The ACR finds that "Edison's proposal is generally consistent with prior cost recovery mechanisms for PPs and it is therefore a familiar and understood approach to industry, advocates, and the financial community." The respondent utilities propose various cost recovery mechanisms to comply with the objectives and the preferred method. They indicate that a quick review and timely cost recovery process are critical to their financial stability and creditworthiness that would avoid any accumulation of large under-collections of purchased power costs.

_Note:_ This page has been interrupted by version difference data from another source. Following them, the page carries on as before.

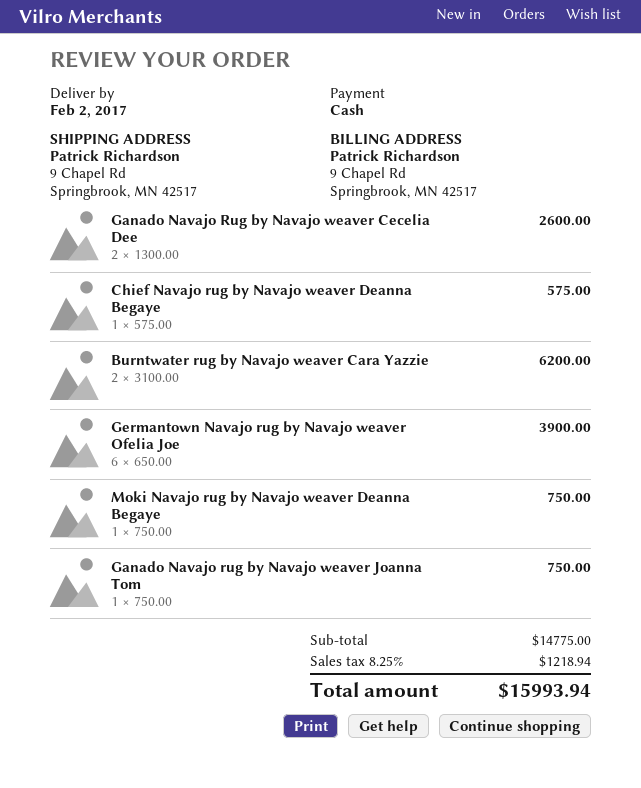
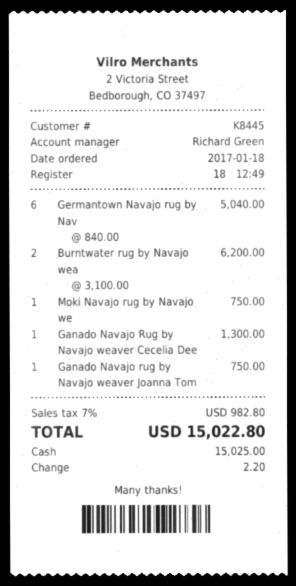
Ganado Navajo Rug by Navajo weaver Cecelia Dee: 2 x 1300.00 = 2600.00 -> 1 x 1300.00 = 1300.00
Chief Navajo rug by Navajo weaver Deanna Begaye: 1 x 575.00 = 575.00 -> none
Germantown Navajo rug by Navajo weaver Ofelia Joe: 6 x 650.00 = 3900.00 -> 6 x 840.00 = 5040.00
tax: 8.25% = 1218.94 -> 7% = 982.80
total: 15993.94 -> 15022.80

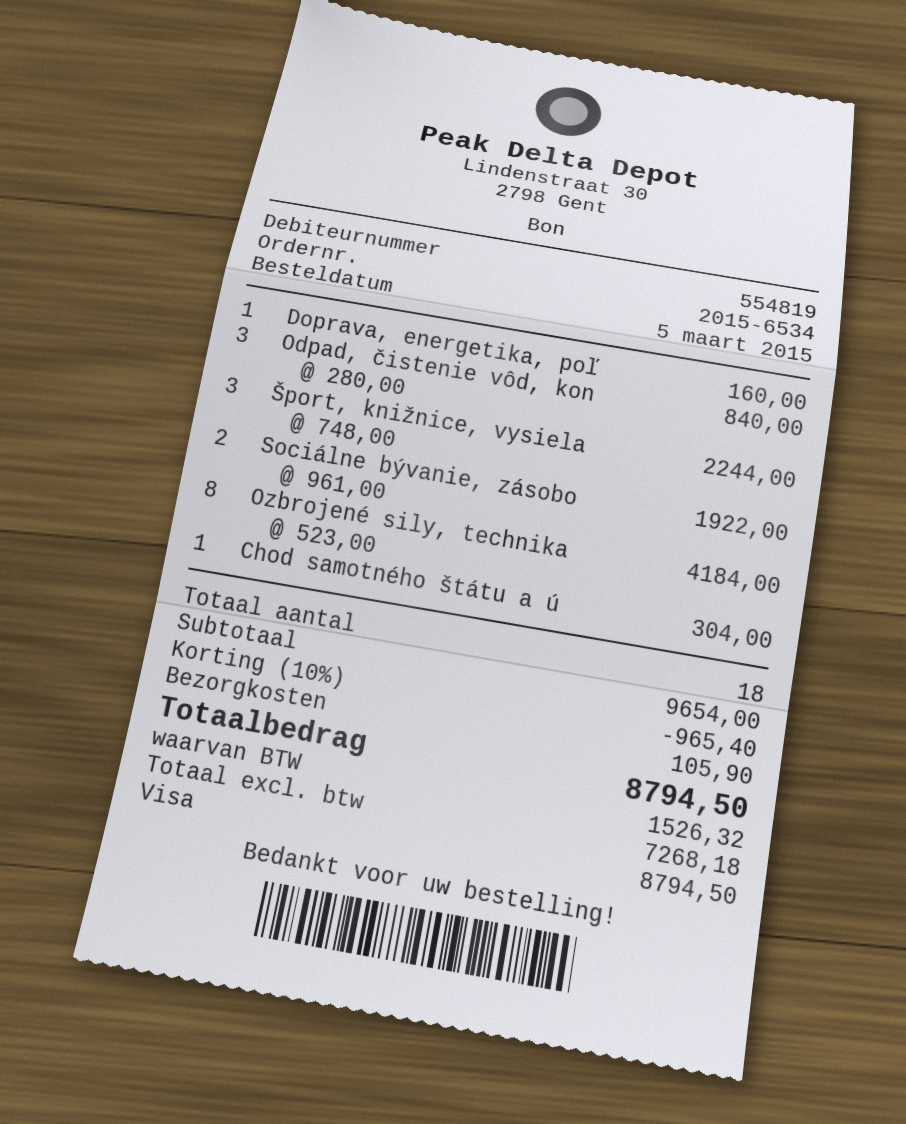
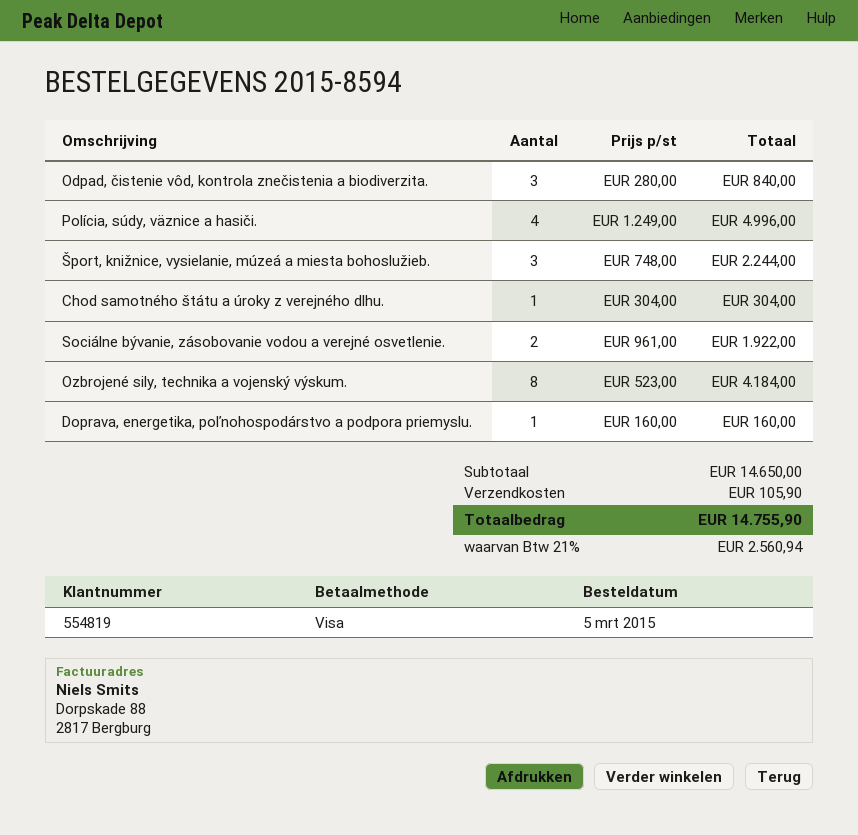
order number: 2015-6534 -> 2015-8594
Polícia, súdy, väznice a hasiči.: none -> 4 x 1249.00 = 4996.00
subtotal: 9654.00 -> 14650.00
discount: 10% = 965.40 -> none
tax: 1526.32 -> 2560.94
total: 8794.50 -> 14755.90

The purpose of balancing accounts and timely recovery of procurement costs are intertwined in the AB 57. Proposed Section 454.5 (d) (3) contains certain procurement cost recovery objectives and provisions for the Commission to implement. The relevant part states that the Commission shall:
Ensure timely recovery of prospective procurement costs incurred pursuant to an approved procurement plan. The Commission shall establish rates based on forecasts of procurement costs adopted by the Commission, actual procurement costs incurred, or combination there of, as determined by the commission. The Commission shall establish power procurement balancing accounts to track the differences between recorded revenues and costs incurred pursuant to an approved procurement plan. The Commission shall review the power procurement balancing accounts, not less than semiannually, and shall adjust rates or order refunds, as necessary, to promptly amortize a balancing account, according to a schedule determined by the Commission. Until January 1, 2006, the commission shall ensure that any overcollection or under-collection in the power procurement balancing account does not exceed five percent of the electrical corporation's actual recorded generation revenues for the prior calendar year excluding revenues collected for the DWR. The Commission shall determine the schedule for amortizing the overcollection or undercollection in the balancing account to ensure that the five percent threshold is not exceeded. After January 1, 2006, this adjustment shall occur when deemed appropriate by the commission consistent with the objectives of this section.
Parties also state that their proposals are in harmony with the intent of proposed AB 57. The cost recovery mechanism proposals from PG&E, Edison, SDG&E, ORA and TURN are enumerated below.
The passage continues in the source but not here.